Zawinski's law of software envelopment holds that all programs continue to expand until they can read email. The rule of cons is something similar: all conferences, no matter how trivial, expand until someone can declare cultural relevance. In the case of ROFLCon, the biennial gathering of message-board-borne Internet sensations and the geeks who can't live without them, the moment of cultural relevance is at hand. In its third incarnation at MIT this weekend, ROFL will still be the sort of place where the magical humans of the Interweb materialize: if your dream date involves high-fiving Double Rainbow Guy and Vegan Black Metal Chef, this is your Valhalla.
But ROFLCon isn't just for the lulz anymore. The last time ROFLCon convened, in 2010, a handful of academics — like current Lady Gaga bestie and Microsoft researcher Danah Boyd — suggested that Web memes could have an impact far beyond sales of I Can Haz Cheezburger T-shirts. Two years later, that's no longer an opinion.
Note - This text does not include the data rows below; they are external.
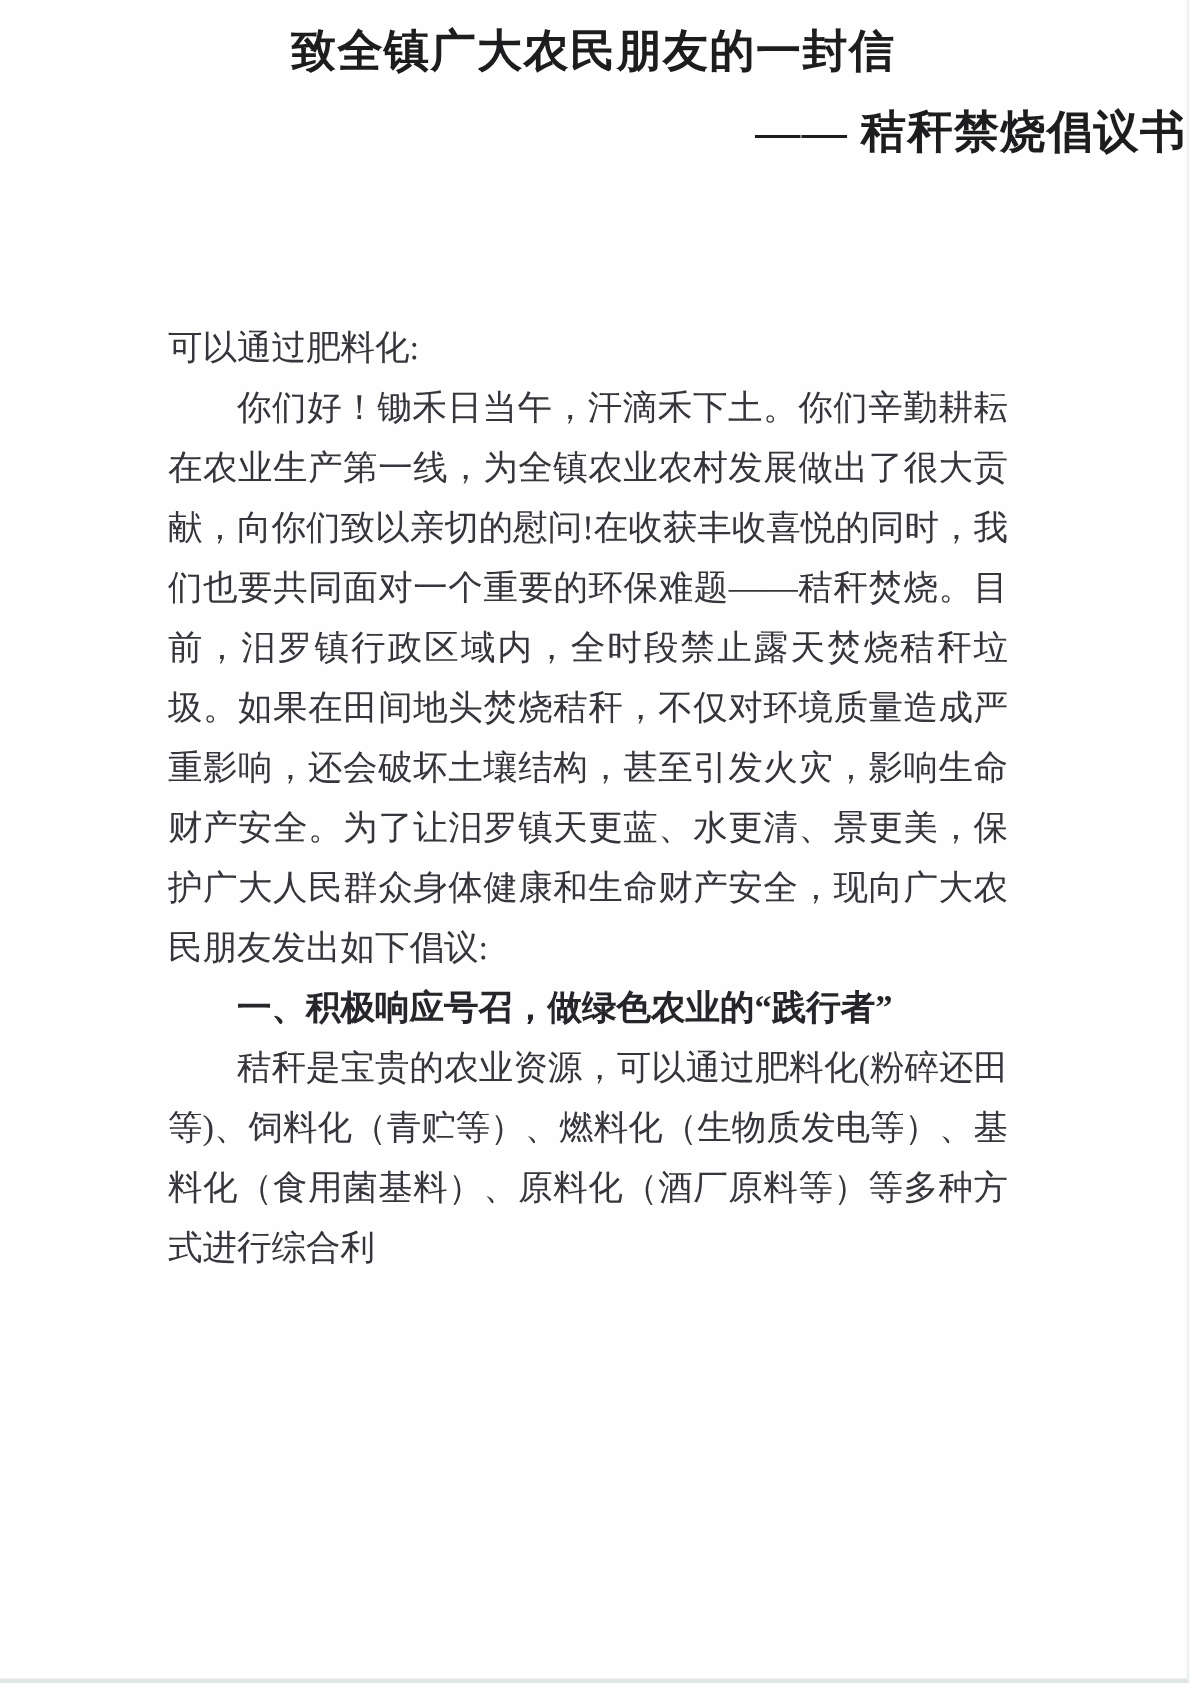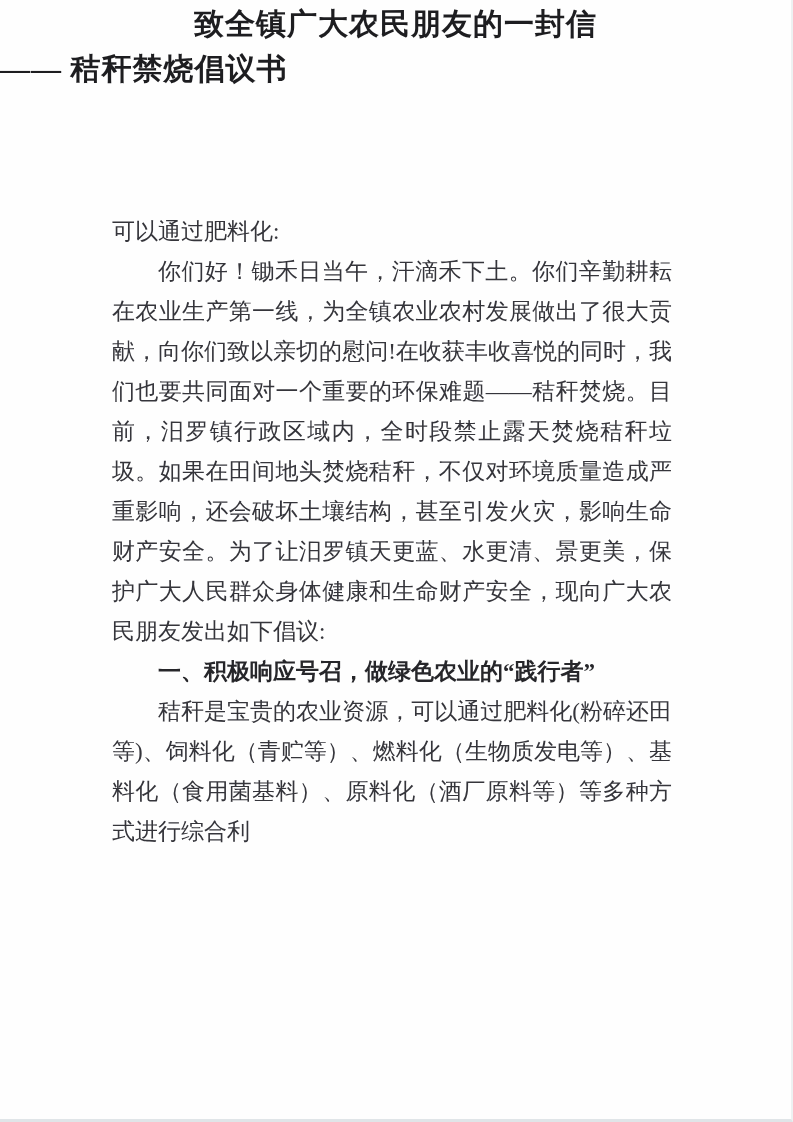--- a/index.html
+++ b/index.html
@@ -13,31 +13,31 @@
     height: 1122px;
     margin: 0;
     background: #fefefe;
     overflow: hidden;
     box-sizing: border-box;
     font-family: "Liberation Serif", "DejaVu Serif", serif;
     border-right: 2px solid #eef1f2;
     border-bottom: 3px solid #e0e5e8;
   }
   .title {
-    margin: 5px;
+    margin: 16px;
     text-align: center;
     font-size: 30px;
     line-height: 38px;
     font-weight: bold;
     letter-spacing: 1px;
     color: #1d1d20;
   }
   .subtitle {
     margin: 7px 0 0 0;
-    text-align: left;
+    text-align: right;
     font-size: 30px;
     line-height: 38px;
     font-weight: bold;
     letter-spacing: 1px;
     color: #1d1d20;
   }
   .body-text {
     position: absolute;
     left: 112px;
     top: 212px;

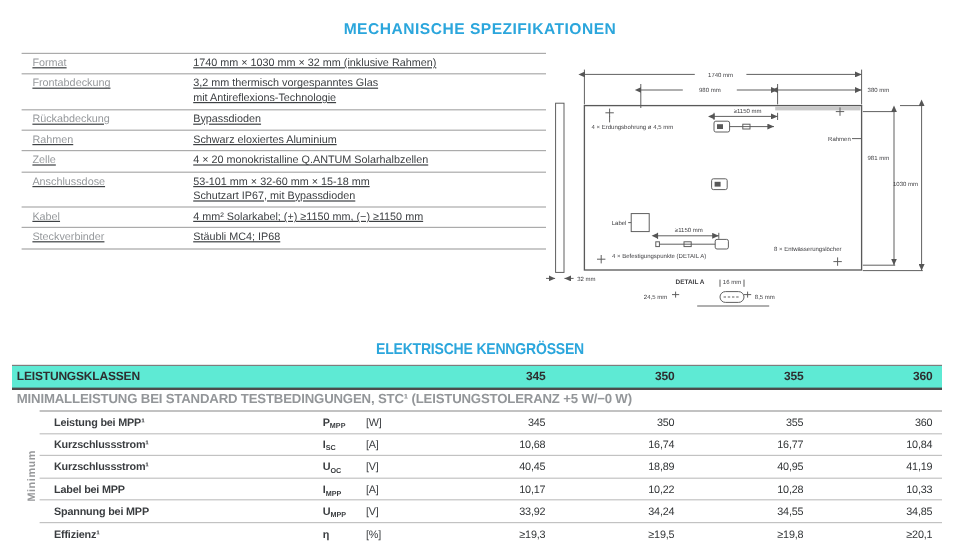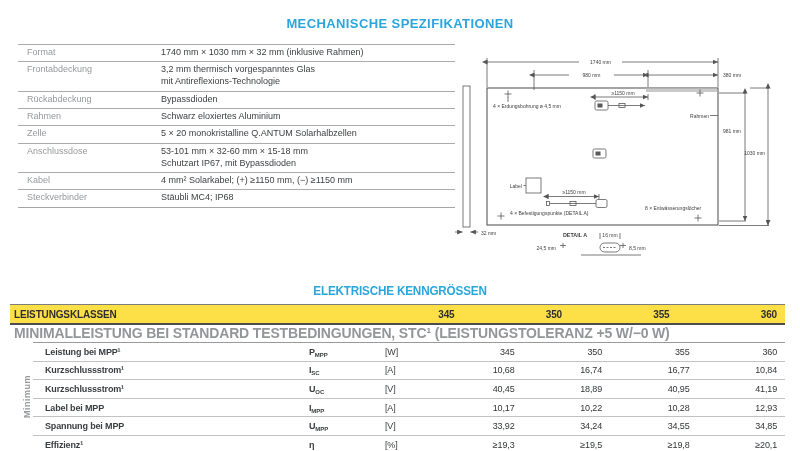--- a/index.html
+++ b/index.html
@@ -7,46 +7,46 @@
         font-family:"Liberation Sans",sans-serif;overflow:hidden;color:#3e4144;}
 
   
   .sec-title{position:absolute;left:0;width:100%;text-align:center;margin:0;
              color:#2ba6dc;font-size:13px;font-weight:bold;}
   .title-mech{top:16px;letter-spacing:0.4px;}
   .title-elec{top:283px;letter-spacing:-0.2px;transform:scaleX(0.9);}
 
   
   .mech-table{position:absolute;left:18px;top:44px;width:437px;
-              border-bottom:1px solid #a6a6a6;font-size:9px;line-height:1.32;}
+              border-bottom:1px solid #a6a6a6;font-size:9px;line-height:1.32;text-decoration:underline;}
   .mrow{display:flex;border-top:1px solid #ababab;padding:2px 0 2.5px 0;}
   .mlabel{width:143px;flex:none;color:#96999c;padding-left:9px;box-sizing:border-box;}
   .mval{flex:1;color:#3e4144;}
 
   
   .diagram{position:absolute;left:453px;top:45px;}
   .diagram text{font-family:"Liberation Sans",sans-serif;font-size:5px;fill:#3d3d40;}
   .diagram .dt-bold{font-size:5.4px;font-weight:bold;}
   .diagram line,.diagram path.x,.diagram rect{stroke:#595959;stroke-width:0.8;fill:none;}
   .diagram rect.solid{fill:#c9c9c9;stroke:none;}
   .diagram rect.panel{stroke-width:1.1;fill:#fff;}
   .diagram rect.inner{fill:#595959;stroke:none;}
 
   
   .elec-table{position:absolute;left:10px;top:304px;width:775px;
               letter-spacing:-0.15px;border-top:1px solid #7d7d7d;}
   .erow{display:grid;align-items:center;}
   .erow.head{grid-template-columns:345px repeat(4,1fr);height:18px;
-             background:#fde047;border-bottom:2px solid #4c4c4c;}
+             background:#5eead4;border-bottom:2px solid #4c4c4c;}
   .erow.head .elabel{font-size:10px;font-weight:bold;color:#2e2e30;padding-left:4px;}
   .erow.head .eval{font-size:10px;font-weight:bold;color:#2e2e30;text-align:right;padding-right:8px;}
-  .esub{height:17px;line-height:17px;font-size:14px;font-weight:bold;color:#939699;padding-left:4px;}
+  .esub{height:17px;line-height:17px;font-size:11px;font-weight:bold;color:#939699;padding-left:4px;}
   .erows{margin-left:23px;width:752px;border-top:1px solid #9a9a9a;}
   .erows .erow{grid-template-columns:222px 45px 55px repeat(4,1fr);
-               height:17.6px;border-bottom:1px solid #c2c2c2;font-size:9px;gap:40px;}
+               height:17.6px;border-bottom:1px solid #c2c2c2;font-size:9px;}
   .erows .erow:last-child{border-bottom:none;}
   .c-label{font-weight:bold;color:#3a3d40;padding-left:12px;}
   .c-sym{font-weight:bold;color:#3a3d40;padding-left:14px;}
   .c-sym .sub{font-size:6px;position:relative;top:2px;letter-spacing:0;}
   .c-unit{color:#3a3d40;padding-left:5px;}
   .c-val{text-align:right;padding-right:8px;color:#323537;}
   .min-label{position:absolute;left:10px;top:39px;height:105px;width:13px;
              display:flex;align-items:center;justify-content:center;
              writing-mode:vertical-rl;transform:rotate(180deg);
              color:#97989a;font-size:9px;font-weight:bold;letter-spacing:0.5px;}
@@ -81,21 +81,21 @@
     </div>
     <div class="mrow">
       <div class="mlabel">Rahmen</div>
       <div class="mval">
         <div>Schwarz eloxiertes Aluminium</div>
       </div>
     </div>
     <div class="mrow">
       <div class="mlabel">Zelle</div>
       <div class="mval">
-        <div>5 × 20 monokristalline Q.ANTUM Solarhalbzellen</div>
+        <div>4 × 20 monokristalline Q.ANTUM Solarhalbzellen</div>
       </div>
     </div>
     <div class="mrow">
       <div class="mlabel">Anschlussdose</div>
       <div class="mval">
         <div>53-101 mm × 32-60 mm × 15-18 mm</div>
         <div>Schutzart IP67, mit Bypassdioden</div>
       </div>
     </div>
     <div class="mrow">
@@ -247,21 +247,21 @@
         <div class="c-val">40,95</div>
         <div class="c-val">41,19</div>
       </div>
       <div class="erow">
         <div class="c-label">Label bei MPP</div>
         <div class="c-sym"><span>I</span><span class="sub">MPP</span></div>
         <div class="c-unit">[A]</div>
         <div class="c-val">10,17</div>
         <div class="c-val">10,22</div>
         <div class="c-val">10,28</div>
-        <div class="c-val">12,93</div>
+        <div class="c-val">10,33</div>
       </div>
       <div class="erow">
         <div class="c-label">Spannung bei MPP</div>
         <div class="c-sym"><span>U</span><span class="sub">MPP</span></div>
         <div class="c-unit">[V]</div>
         <div class="c-val">33,92</div>
         <div class="c-val">34,24</div>
         <div class="c-val">34,55</div>
         <div class="c-val">34,85</div>
       </div>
"The increase in traditionally 'serious' content this year definitely has something to do with the fact that the Internet's grown tremendously in importance," says ROFLCon co-founder Christina Xu. "Arab Spring, Occupy, and the SOPA/PIPA protests are hard to ignore, especially given the involvement of traditionally 'non-serious' parties like Anonymous and Reddit. There's more and more on the line for the Internet, whether you're talking money or politics or impact potential, and I think we wanted to reflect that in this year's conference."
So big ideas and big thinkers will be thick on the ground this year. We spoke to a bunch of them — including MIT's Ethan Zuckerman, and Harvard's Jonathan Zittrain and David Weinberger — to find out why the world's most ridiculous Internet fan fest is suddenly concerned with SRS BSNS.
"We're seeing the emergence of the Internet as a powerful cultural force. Not a single culture, but a wealth of cultures in dialog with one another," says Zuckerman, director of the Center for Civic Media at MIT and a former fellow at Harvard's Berkman Center for Internet and Society.
Two years ago, Zuckerman opened ROFLCon by doing the seemingly impossible — he introduced a packed roomful of hardcore meme appreciators to several outrageously viral memes they'd never seen before. All of them were hiding in plain sight — because they weren't in English. That's part of what Zuckerman has been warning about for years, at MIT and Harvard and as the co-founder of the global-citizen news site Global Voices: that the World Wide Web is being spun off into walled-off islands of self-referentiality.
This Friday, Zuckerman will attempt to further expand the horizons of American meme-fanciers with a panel called "Global Lulzes," featuring contemporaries from China, Brazil, and Syria. It's important, he says, because with time, the multi-cultural Internet force gains influence and political power.